Illston refused to block enforcement of the ordinance in August 1998 but was
ordered to reconsider the case last June by the 9th U.S. Circuit Court of
Appeals. The court said the zoning ordinance discriminated against the
disabled and could be justified only if the clinic would cause severe harm
to the community.

Illston ruled last Thursday that the clinic had shown no such harm was
likely.
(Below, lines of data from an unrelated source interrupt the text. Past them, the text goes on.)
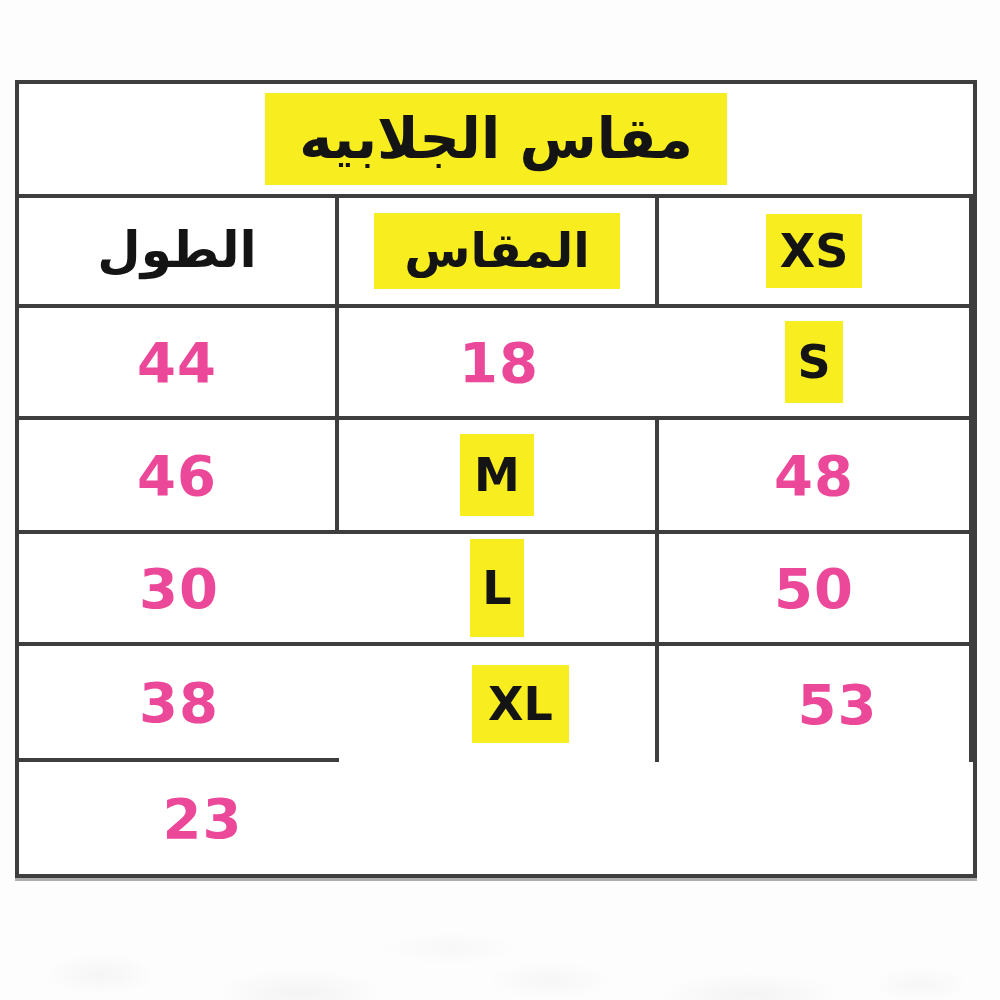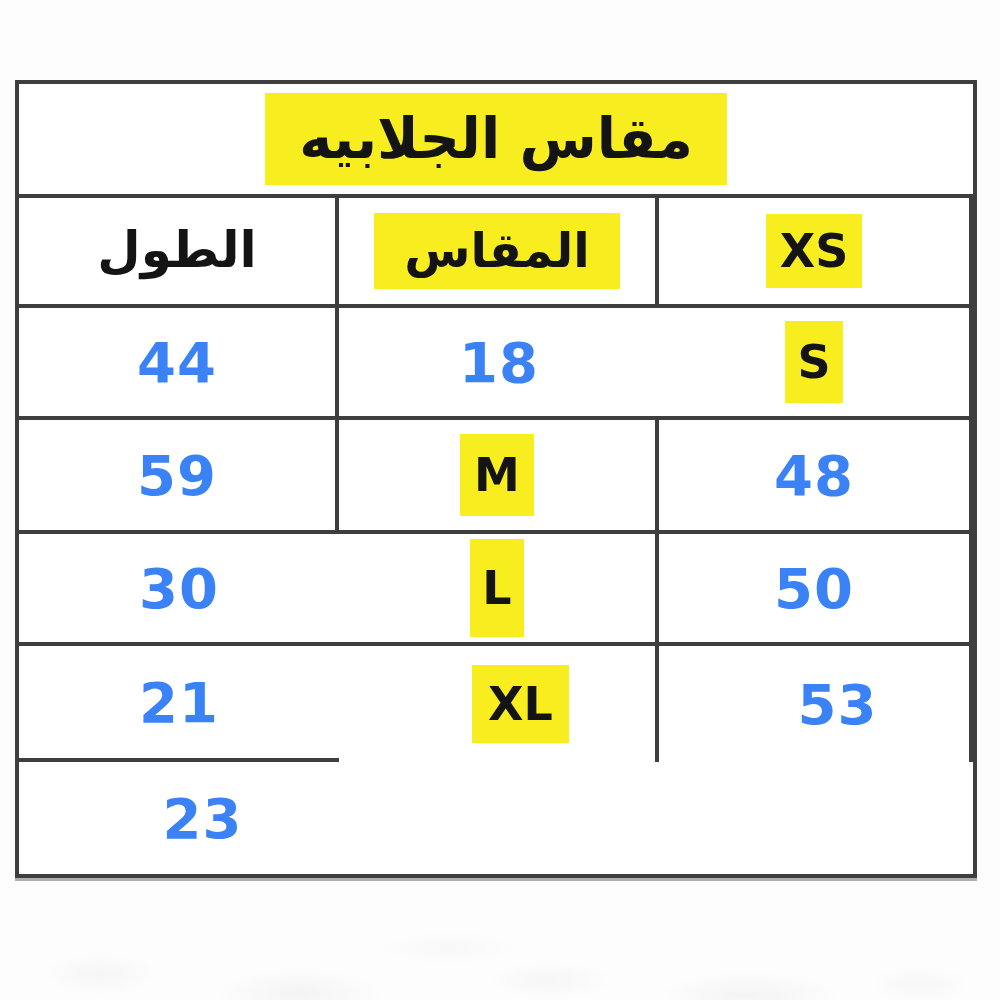"44" .num { color: #3b82f6 -> #ec4899 }
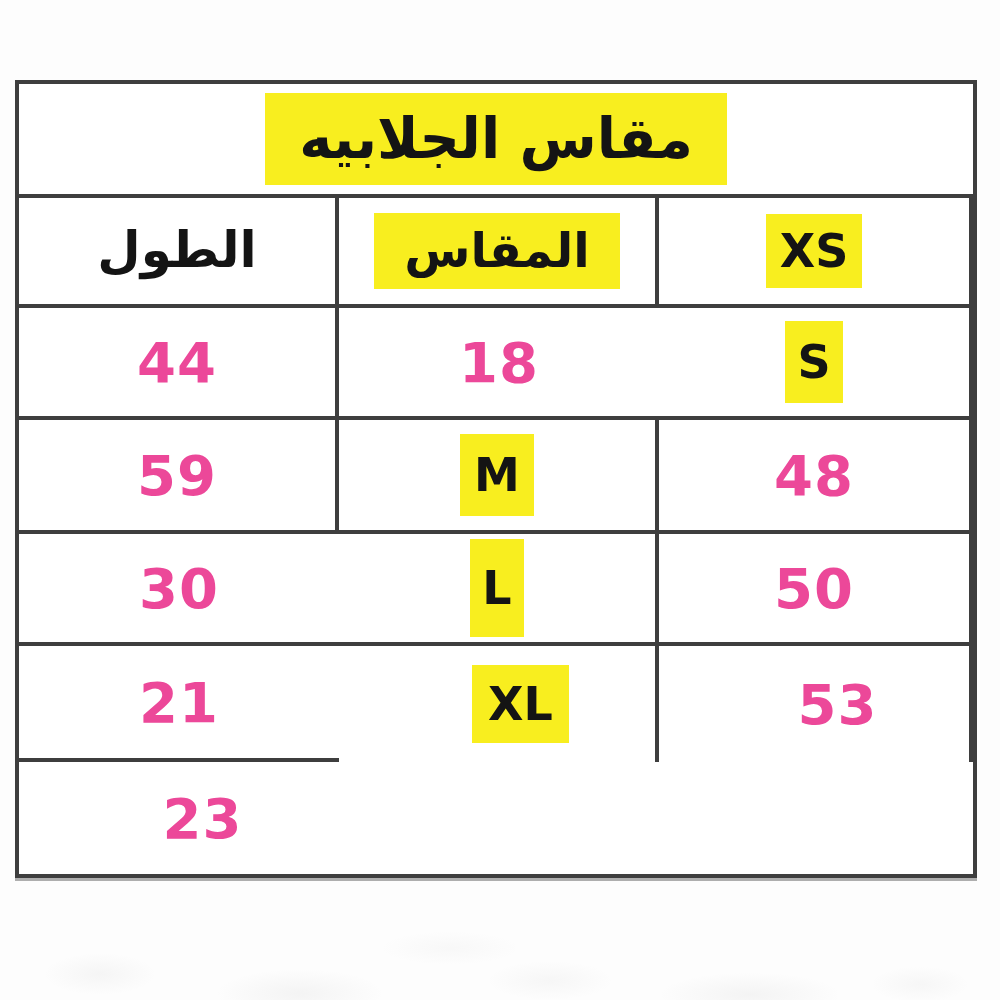"59" span.num { text: 59 -> 46 }
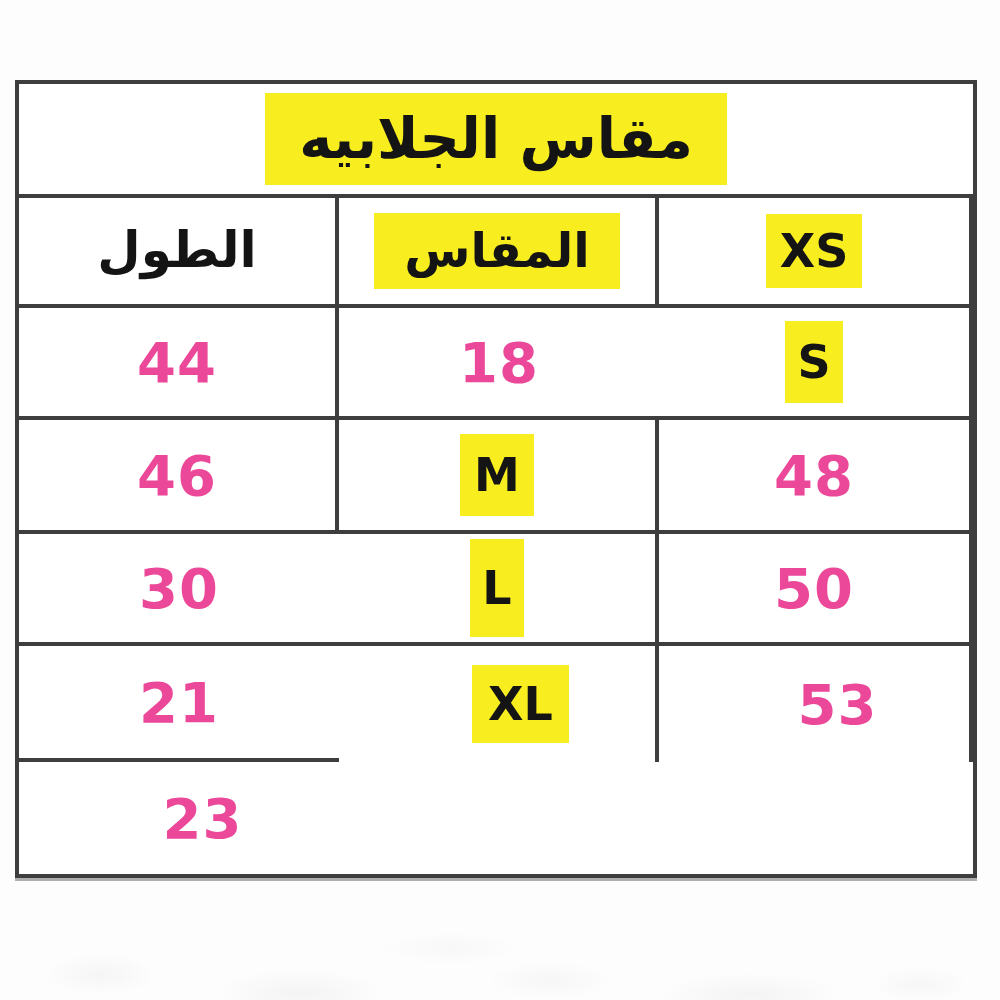"21" span.num { text: 21 -> 38 }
She said testimony at a two-day hearing last September showed that
methadone makes addicts less dangerous, by reducing their craving for
illegal heroin.

Despite criticism of the Pittsburg clinic by that city's police chief,
Illston found no evidence to connect the clinic or other methadone clinics
with increased crime in neighboring areas. She also rejected the city's
argument that heroin addicts lose their protection under the federal
disability law when they use methadone as a treatment.

Amitai Schwartz, lawyer for the clinic, said the ruling reflected evidence
that a well-run methadone clinic, treating local residents, can make a
community safer, despite neighbors' understandable fears of drug addicts.

Galstan, the city's lawyer, said its case was made more difficult by the
appeals court's insistence that only a significant threat to community
safety justified a zoning restriction. But he said the city believed it met
the standard with evidence of drug-dealing, loitering and other anti-social
behavior in the vicinity of methadone clinics.